Optical Networks (San Jose, Calif.) has set afloat its ideas of how optical networking ought to be done in the metro area and, in Atlanta, will show off the equipment portfolio that supports those ideas, according to Rohit Sharma, vice president and chief architect at Optical Networks.

"The requirements of actual end users are very different from what DWDM alone can provide," Sharma says.

Scalability is of particular concern. "Why should Amazon.com have to pay for an OC-48 for 12 months when they just need it for three months of the year?" Sharma notes.

The Optical Networks product portfolio reportedly will enable carriers to provide customers with cost-efficient, protected bandwidth and services they need on a dynamically available basis. "The dynamic environment you are going to see in the metro world — that is driven by end users and their applications — is going to require a whole new set of software," Sharma says.

The portfolio includes the following products:

• The Optix operating system dynamically makes decisions about "who gets what," as far as bandwidth is concerned, Sharma explains.

• The OnLine optical transport platform provides carriers with low first-cost, scalable capacity, and dynamic bandwidth provisioning. It supports ring, mesh or point-to-point topologies; it also features built-in optical protection and initially will support 56 wavelengths.
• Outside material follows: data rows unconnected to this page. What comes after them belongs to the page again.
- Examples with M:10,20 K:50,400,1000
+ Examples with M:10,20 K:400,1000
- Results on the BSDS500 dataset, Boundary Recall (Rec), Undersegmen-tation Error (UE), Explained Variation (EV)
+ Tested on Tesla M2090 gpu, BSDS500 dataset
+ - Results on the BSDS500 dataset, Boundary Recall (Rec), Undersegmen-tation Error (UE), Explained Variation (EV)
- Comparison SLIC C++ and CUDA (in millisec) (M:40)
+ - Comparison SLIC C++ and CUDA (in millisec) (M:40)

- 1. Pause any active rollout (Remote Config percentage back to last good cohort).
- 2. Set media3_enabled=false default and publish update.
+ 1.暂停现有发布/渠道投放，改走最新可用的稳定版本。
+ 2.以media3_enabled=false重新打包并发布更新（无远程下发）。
• The Optical Link Management Protocol (OLMP) allows routers and switches to talk to the transport environment.

Optical Networks and other vendors are working with the Optical Internetworking Forum to develop a standard data-to-transport layer communications protocol. "We have mostly data routers, Cisco [Systems] and Juniper [Networks] boxes working as OC-12 and OC-48 packet-forwarding engines at the edge of the network. The network needs to know the needs of this layer," Sharma says. "Those routers are completely disconnected from what is going on in the transport layer and there is no way of signaling up or reading back any requirement that the data layer may have."

Test balloons
It's simply a matter of time before we'll see which of these newcomers will become subsidiaries of others and which will become tomorrow's optical powerhouses. In the meantime, everyone is sending up test balloons to see which carriers and which additional vendors are interested in which solutions. Sycamore got a ‘bite' from Williams, and Lightera is under Ciena's wing.
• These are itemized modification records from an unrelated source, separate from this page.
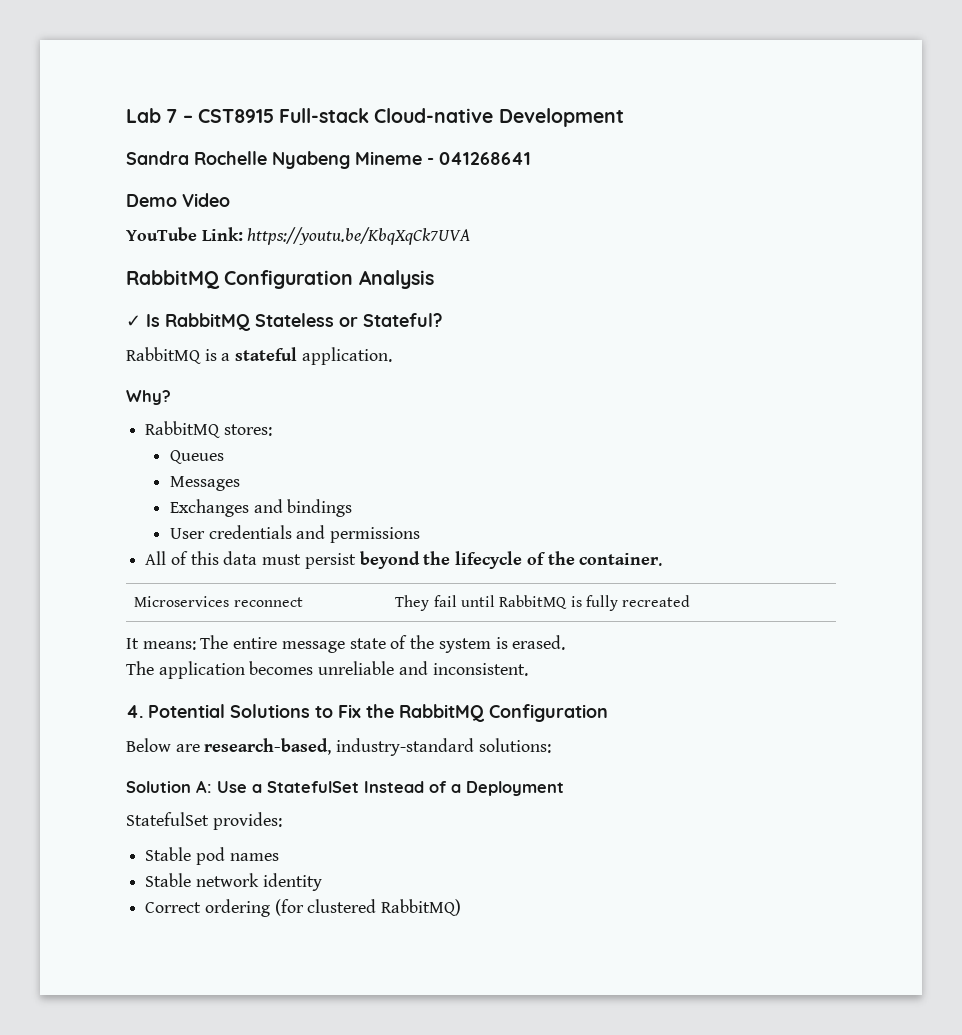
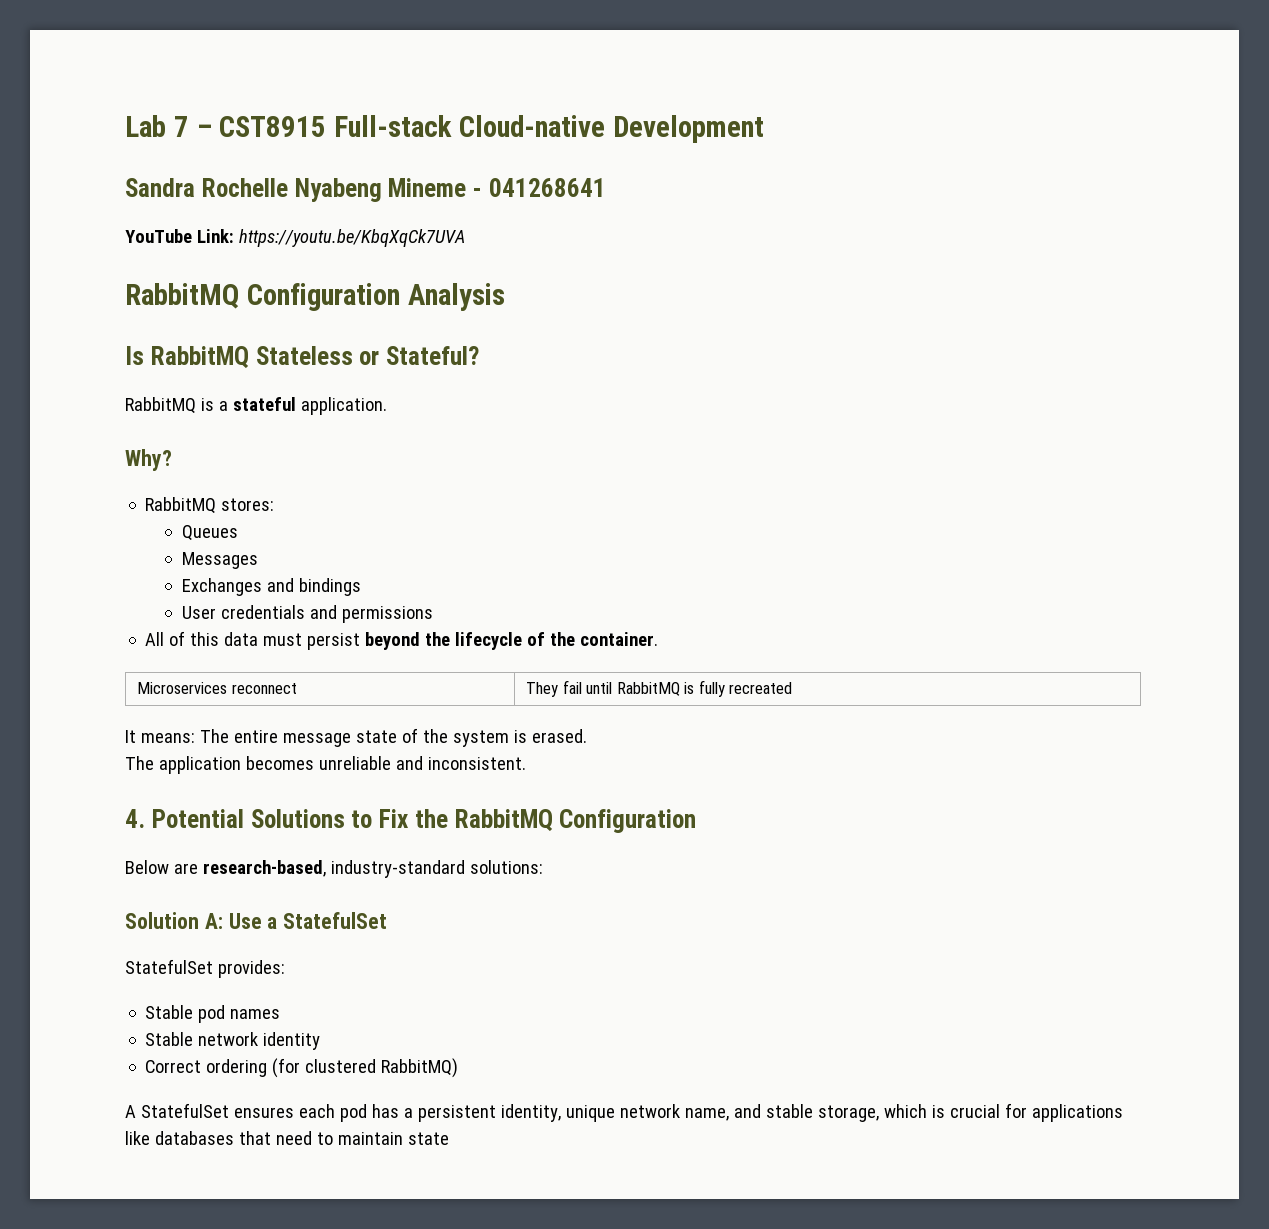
- Demo Video
- ✓ Is RabbitMQ Stateless or Stateful?
+ Is RabbitMQ Stateless or Stateful?
- Solution A: Use a StatefulSet Instead of a Deployment
+ Solution A: Use a StatefulSet
+ A StatefulSet ensures each pod has a persistent identity, unique network name, and stable storage, which is crucial for applications like databases that need to maintain state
"The startups are creating systems that make it easy for competitive local exchange carriers and interexchange carriers to deliver services, not just bandwidth, to customers," says Michael Howard, CEO of Infonetics Research Inc. (San Jose, Calif.).

"You are going to hear a lot about mesh networks and dynamic bandwidth allocation," adds Mark Lutkowitz, president of Trans-Formation Inc. (Birmingham, Ala.). "But ... all the vendors are doing different things and all of their solutions are a little bit different. The startups may play in different portions of the network [and] provide different functionalities and implementations, but they are all playing in the same overall space of trying to deal with the problem of making things more efficient — getting things together, lowering costs and helping carriers become more competitive."